● **Problem to solve**
From the line with "tax: 8.25% = 2601.85 -> 8.25% = 2603.70" onward, reproduce each line of the entries exactly, ending at the last one, and add nothing.

● **Stored dataset items**
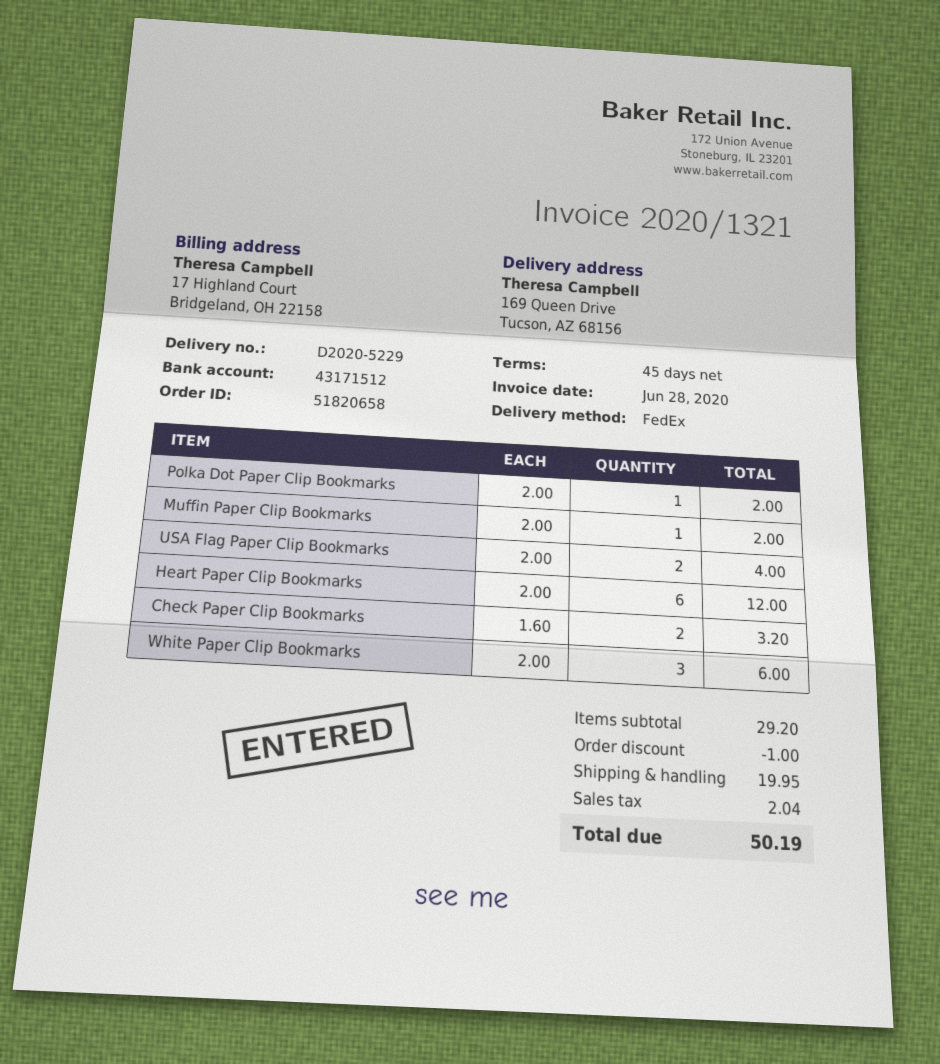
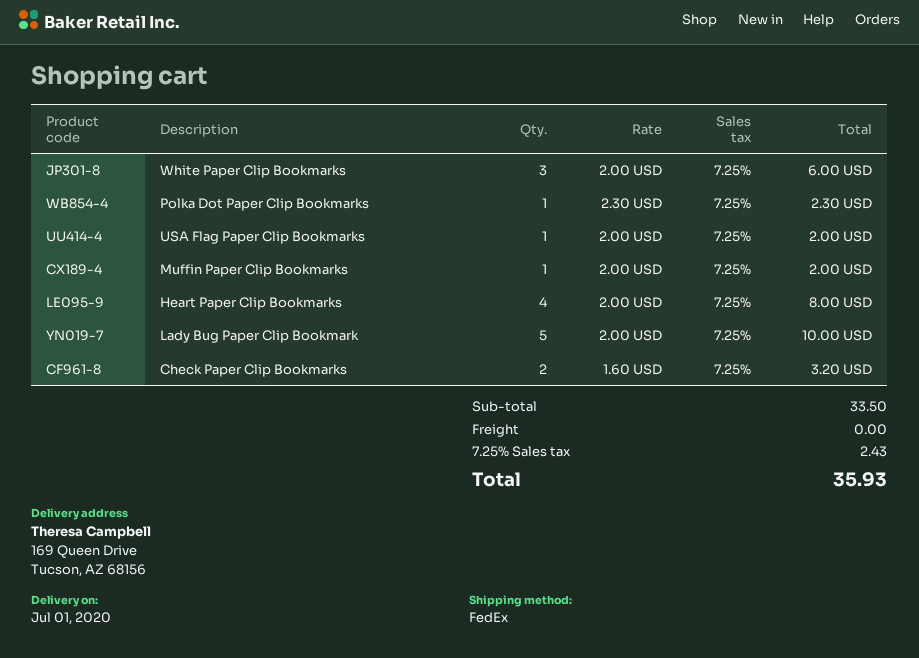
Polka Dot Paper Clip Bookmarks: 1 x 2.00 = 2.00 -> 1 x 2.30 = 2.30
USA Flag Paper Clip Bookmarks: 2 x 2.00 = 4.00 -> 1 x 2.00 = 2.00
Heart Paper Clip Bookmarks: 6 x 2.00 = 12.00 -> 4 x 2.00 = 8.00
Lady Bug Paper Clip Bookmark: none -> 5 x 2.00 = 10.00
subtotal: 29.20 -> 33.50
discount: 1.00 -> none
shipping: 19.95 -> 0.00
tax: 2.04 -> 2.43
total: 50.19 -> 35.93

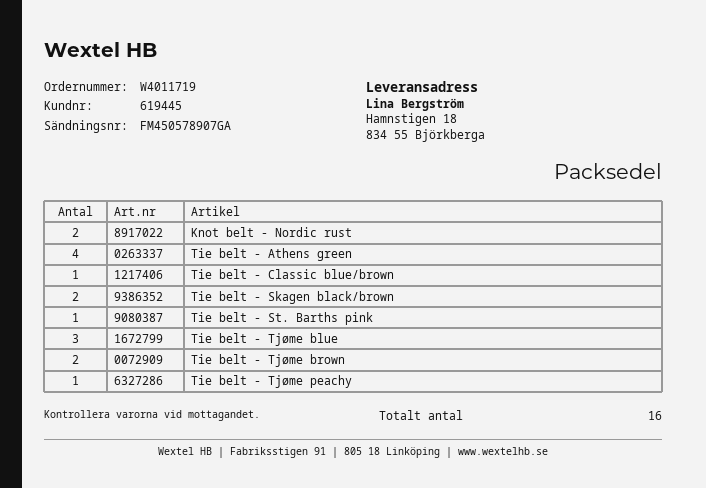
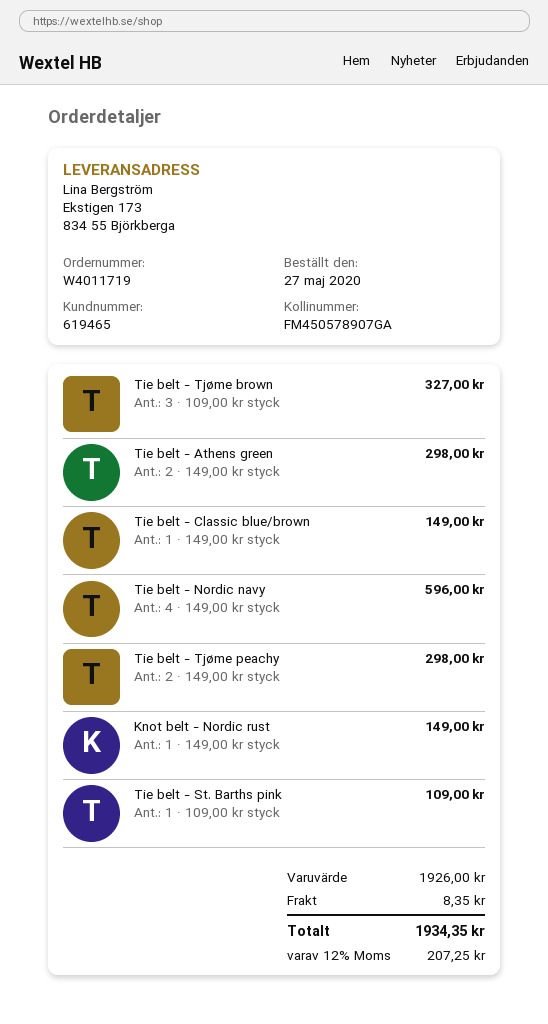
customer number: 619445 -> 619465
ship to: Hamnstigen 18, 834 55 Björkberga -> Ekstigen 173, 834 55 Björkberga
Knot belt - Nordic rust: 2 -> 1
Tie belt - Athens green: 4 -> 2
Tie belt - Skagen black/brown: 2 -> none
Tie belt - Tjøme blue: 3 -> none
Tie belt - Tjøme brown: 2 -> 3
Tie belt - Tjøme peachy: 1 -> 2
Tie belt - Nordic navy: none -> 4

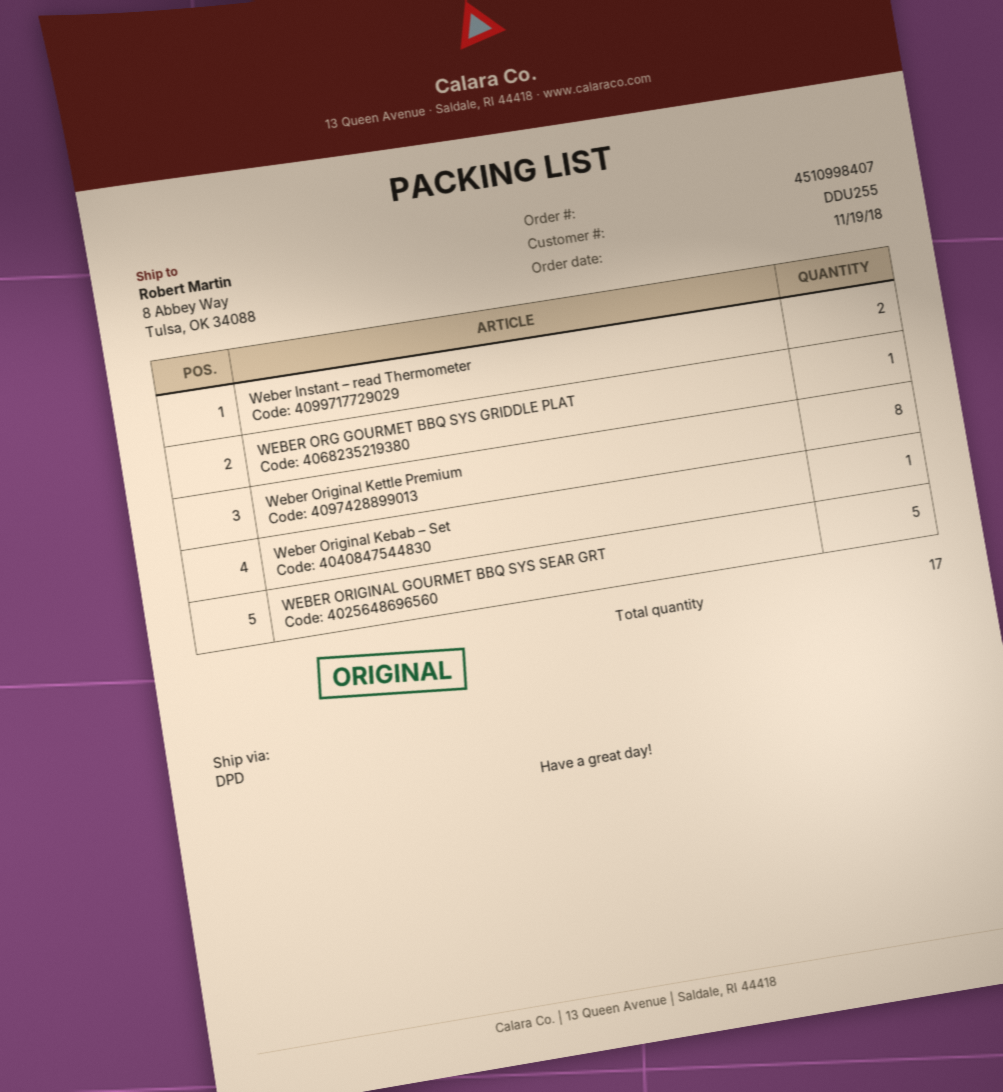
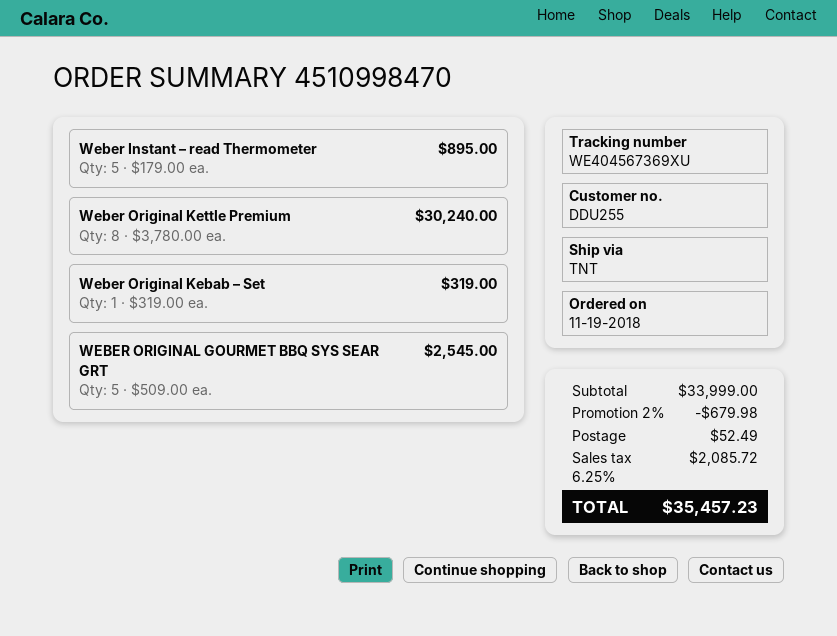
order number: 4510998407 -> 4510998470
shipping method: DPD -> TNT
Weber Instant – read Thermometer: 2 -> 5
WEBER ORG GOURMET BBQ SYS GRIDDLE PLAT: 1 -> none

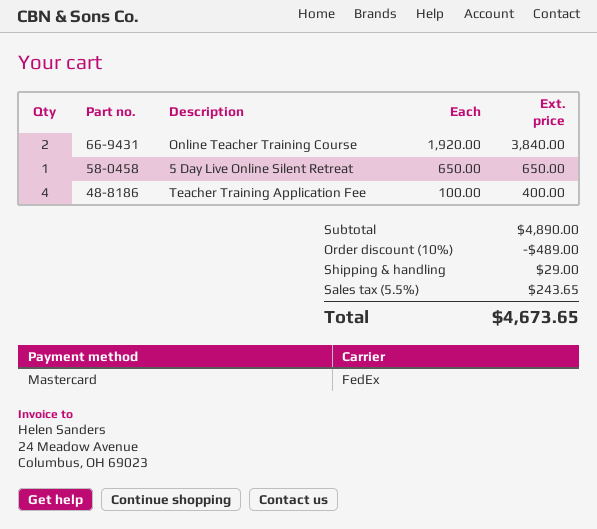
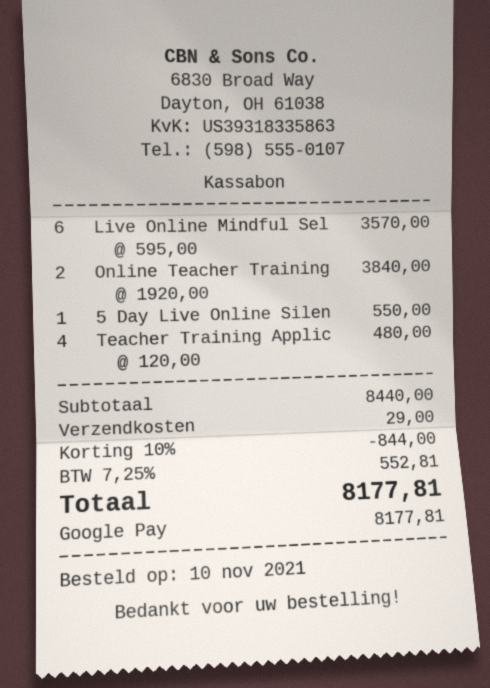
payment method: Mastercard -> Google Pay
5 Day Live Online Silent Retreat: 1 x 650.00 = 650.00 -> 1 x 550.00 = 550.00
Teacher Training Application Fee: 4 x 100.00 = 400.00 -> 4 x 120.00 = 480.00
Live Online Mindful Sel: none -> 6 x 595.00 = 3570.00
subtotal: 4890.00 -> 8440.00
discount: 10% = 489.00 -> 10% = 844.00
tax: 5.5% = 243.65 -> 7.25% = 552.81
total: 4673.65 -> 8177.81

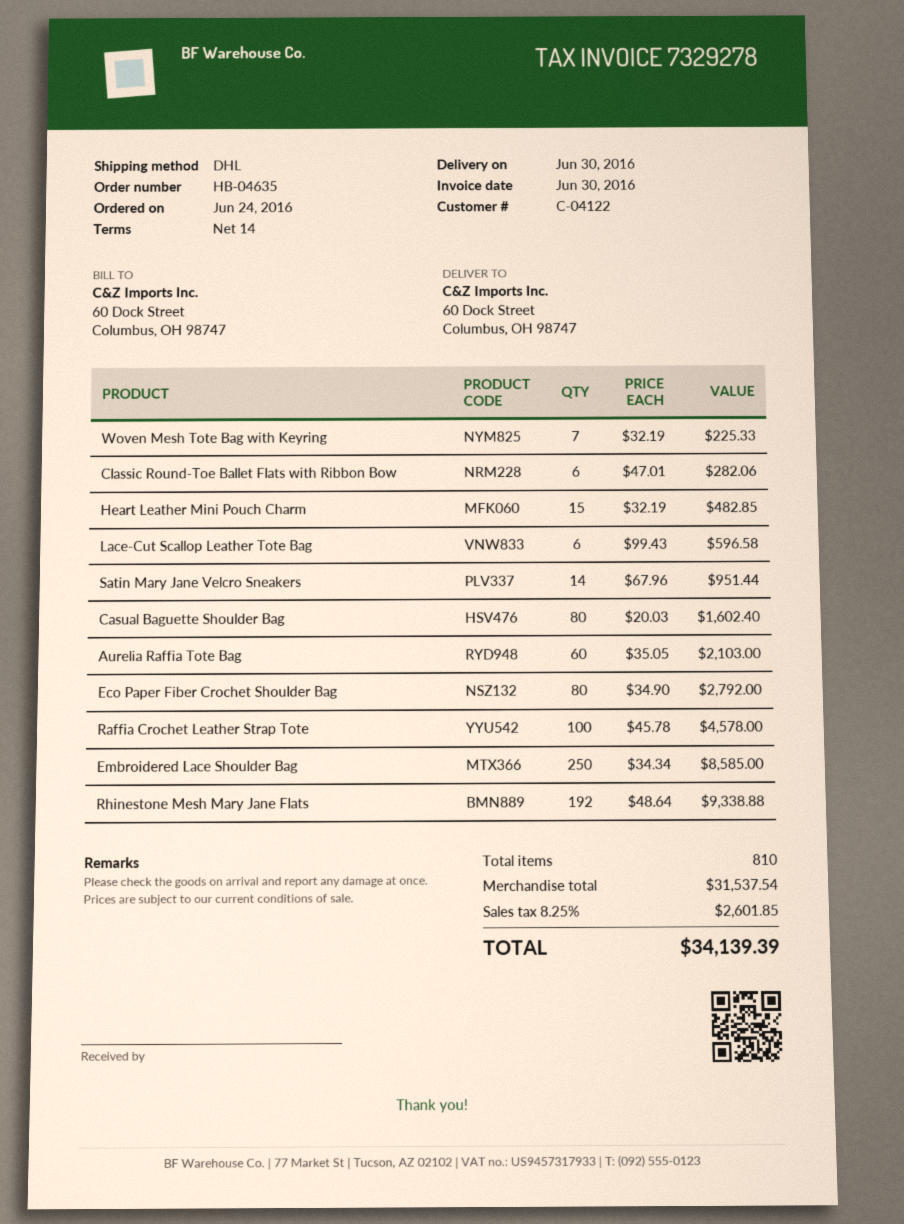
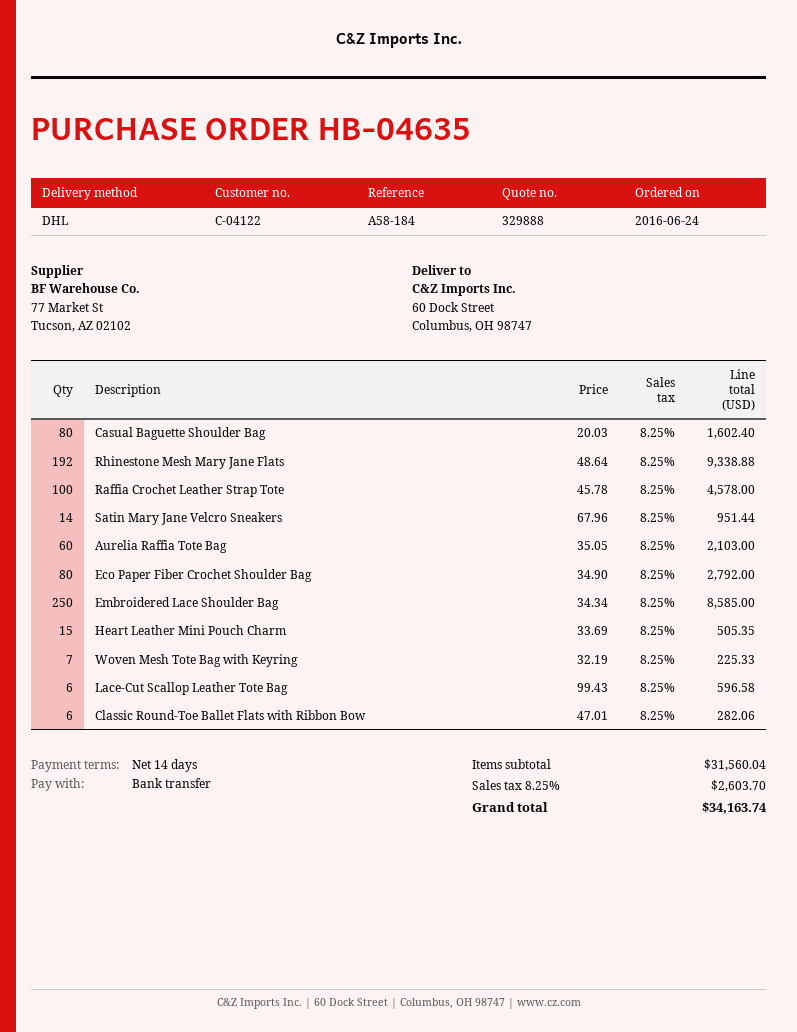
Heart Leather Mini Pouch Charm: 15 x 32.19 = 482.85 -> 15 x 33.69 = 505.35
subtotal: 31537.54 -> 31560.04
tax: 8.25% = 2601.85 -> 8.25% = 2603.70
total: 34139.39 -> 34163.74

● **Response**
tax: 8.25% = 2601.85 -> 8.25% = 2603.70
total: 34139.39 -> 34163.74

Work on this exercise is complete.